En México, se da la particularidad de que los rencores pueden durar más que la vida. Si lo analizamos bien, los mexicanos presentamos una Historia absolutamente maniqueísta, y por esa misma razón, inverosímil. De acuerdo con la superficie de nuestra Historia Nacional, los buenos son tan lisos y aburridos como sus estatuas; y la de los malos no admite siquiera el planteamiento de la duda y mucho menos matices que alteren su negrura. Cuando se trata de nuestros villanos, las pasiones se desbordan, las voces se levantan y nuestra capacidad de encono se muestra en todo su esplendor. Tal vez esta sea la razón por la cual el bagaje de nuestros odios históricos es tan abundante y profundo como el de nuestras tradiciones. A veces tengo la impresión de que esa pesada carga se suma todos los días a nuestros problemas reales; y entre una y otros, acabamos cargando una cruz inmensa que cada día hacemos más pesada.

Para muestra un botón: Las marchas que cada 2 de octubre se llevan a cabo en la ciudad de México. Los contingentes muestran año con año, a mucha gente gritando consignas de odio y resentimiento. Con ese pretexto, muchos jóvenes absolutamente ajenos a lo que sucedió hace 44 años, hacen desmanes, injurian y agreden. ¿Por qué somos así?; quién sabe. Idiosincracia, creo, le dicen a este mal. Mi papá me platicaba que durante su niñez en los años treintas del siglo pasado, veía cómo todos los 12 de octubre los abarroteros españoles cerraban sus negocios porque justo ese día los vengadores del rey Cuauhtémoc acudían a apedrear sus establecimientos para conmemorar así el Día de la Raza.

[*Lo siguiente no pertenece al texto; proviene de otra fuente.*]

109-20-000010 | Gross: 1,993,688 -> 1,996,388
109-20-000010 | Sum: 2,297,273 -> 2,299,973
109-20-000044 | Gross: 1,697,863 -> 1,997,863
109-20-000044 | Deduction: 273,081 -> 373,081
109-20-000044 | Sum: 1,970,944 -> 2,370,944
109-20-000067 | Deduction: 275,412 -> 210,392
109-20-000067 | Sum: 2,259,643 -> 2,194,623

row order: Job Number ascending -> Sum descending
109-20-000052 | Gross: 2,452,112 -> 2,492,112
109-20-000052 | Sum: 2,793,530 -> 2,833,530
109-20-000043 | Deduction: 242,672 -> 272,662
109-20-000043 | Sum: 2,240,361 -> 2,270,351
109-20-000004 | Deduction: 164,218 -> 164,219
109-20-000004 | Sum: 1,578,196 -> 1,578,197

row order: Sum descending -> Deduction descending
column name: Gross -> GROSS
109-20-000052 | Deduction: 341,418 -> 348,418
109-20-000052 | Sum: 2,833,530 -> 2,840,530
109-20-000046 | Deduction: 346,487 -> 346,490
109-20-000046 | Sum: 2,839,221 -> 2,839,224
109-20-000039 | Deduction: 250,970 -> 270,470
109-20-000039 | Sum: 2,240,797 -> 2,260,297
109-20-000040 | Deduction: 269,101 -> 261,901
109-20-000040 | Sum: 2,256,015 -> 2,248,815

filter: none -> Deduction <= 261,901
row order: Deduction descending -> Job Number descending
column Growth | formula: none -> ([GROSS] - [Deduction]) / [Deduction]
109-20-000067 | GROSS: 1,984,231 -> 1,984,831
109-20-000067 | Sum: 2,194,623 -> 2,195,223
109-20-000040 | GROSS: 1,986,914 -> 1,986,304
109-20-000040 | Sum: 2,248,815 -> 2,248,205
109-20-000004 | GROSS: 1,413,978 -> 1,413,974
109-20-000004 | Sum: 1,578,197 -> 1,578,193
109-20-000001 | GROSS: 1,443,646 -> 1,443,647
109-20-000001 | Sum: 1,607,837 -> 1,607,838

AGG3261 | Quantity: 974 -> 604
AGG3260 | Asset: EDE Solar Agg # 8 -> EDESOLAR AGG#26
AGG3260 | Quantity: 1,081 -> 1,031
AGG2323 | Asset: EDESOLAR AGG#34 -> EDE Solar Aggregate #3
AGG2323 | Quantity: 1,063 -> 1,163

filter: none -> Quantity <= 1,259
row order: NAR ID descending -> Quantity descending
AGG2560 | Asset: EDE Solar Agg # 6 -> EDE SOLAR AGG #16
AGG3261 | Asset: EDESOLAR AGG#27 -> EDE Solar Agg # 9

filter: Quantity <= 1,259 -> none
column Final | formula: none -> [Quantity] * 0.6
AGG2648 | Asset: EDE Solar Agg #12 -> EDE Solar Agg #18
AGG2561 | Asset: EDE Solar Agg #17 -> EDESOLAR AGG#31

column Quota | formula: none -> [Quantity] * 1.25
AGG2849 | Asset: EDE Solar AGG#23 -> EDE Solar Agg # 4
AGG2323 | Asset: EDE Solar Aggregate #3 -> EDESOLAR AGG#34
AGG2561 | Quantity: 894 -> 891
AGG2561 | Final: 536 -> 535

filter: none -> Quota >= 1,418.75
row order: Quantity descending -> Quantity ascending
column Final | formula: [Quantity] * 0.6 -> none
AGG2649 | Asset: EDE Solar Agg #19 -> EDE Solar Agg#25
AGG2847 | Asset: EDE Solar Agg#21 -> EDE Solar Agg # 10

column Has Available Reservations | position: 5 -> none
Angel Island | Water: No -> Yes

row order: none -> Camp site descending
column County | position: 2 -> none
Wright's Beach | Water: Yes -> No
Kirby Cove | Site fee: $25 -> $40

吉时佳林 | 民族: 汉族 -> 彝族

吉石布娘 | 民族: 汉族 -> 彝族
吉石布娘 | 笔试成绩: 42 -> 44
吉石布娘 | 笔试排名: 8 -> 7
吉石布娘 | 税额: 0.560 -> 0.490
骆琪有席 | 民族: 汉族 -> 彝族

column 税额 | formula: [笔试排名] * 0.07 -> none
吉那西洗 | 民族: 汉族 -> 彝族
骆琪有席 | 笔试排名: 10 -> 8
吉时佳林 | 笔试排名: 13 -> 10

Lo curioso era constatar que las mentadas de madre y los insultos eran pronunciados en perfecto castellano, por devotos católicos herederos del Dios bondadoso traído de España. Mi papá no recordaba que alguno lo hiciera en totonaca o en alguna lengua indígena, ni mucho menos en nombre de Huitzilopochtli, Tláloc o Quetzalcóatl. Así, lo del 68 es poca cosa si se compara con los más de 400 años que entonces habían pasado desde la conquista de la gran Tenochtitlan.

Esto no es sano ni está bien ni nos ayuda. A poco Alemania sería hoy la potencia que es, si en aquel país se organizara cada año una aguerrida manifestación de repudio a Hitler. Que yo sepa, la comunidad afroamericana de los Estados Unidos no anda cada año en las calles de Washington conmemorando la discriminación que sufrieron durante mucho tiempo. Allá cambiaron de veras y sin simulaciones ni regateos, sentaron bases para castigar eficazmente cualquier tipo de exclusión, a grado tal que hoy su presidente es precisamente un destacado miembro de esta comunidad. Los países civilizados aprenden realmente de sus errores y lo demuestran con hechos, en vez de organizar carnavales ex profeso para la exhibición de sus miserias.

La proclividad que tenemos hacia nuestra propia victimización es digna de estudio, así como la forma en la que muchas veces percibimos al poder y la autoridad. Y me refiero a cuando el encumbramiento de alguien se asume como una especie de potestad para abusar de los otros; y aludo también a las ocasiones en las que el derrocamiento de la tiranía se entiende como un proceso infinito de sustitución, en donde los abusados esperan pacientemente su turno para —por la vía del agandalle— convertirse en abusivos. Es frecuente observar que los peores verdugos que podemos tener los mexicanos somos nosotros mismos, los de nuestra comunidad, los de nuestro mismo grupo. Tal vez por eso, los americanos encomiendan a sus ciudadanos de origen mexicano, la custodia de nuestra frontera.

Hay muchas cosas que debemos cambiar. El gobierno tendrá que ocuparse de lo suyo y los ciudadanos de lo nuestro. El culto al rencor no nos ha dejado nada bueno, así que valdría la pena dejar de insistir en ejercicios de catarsis que, lejos de desahogarnos, lo único que han logrado es ahogarnos todavía más.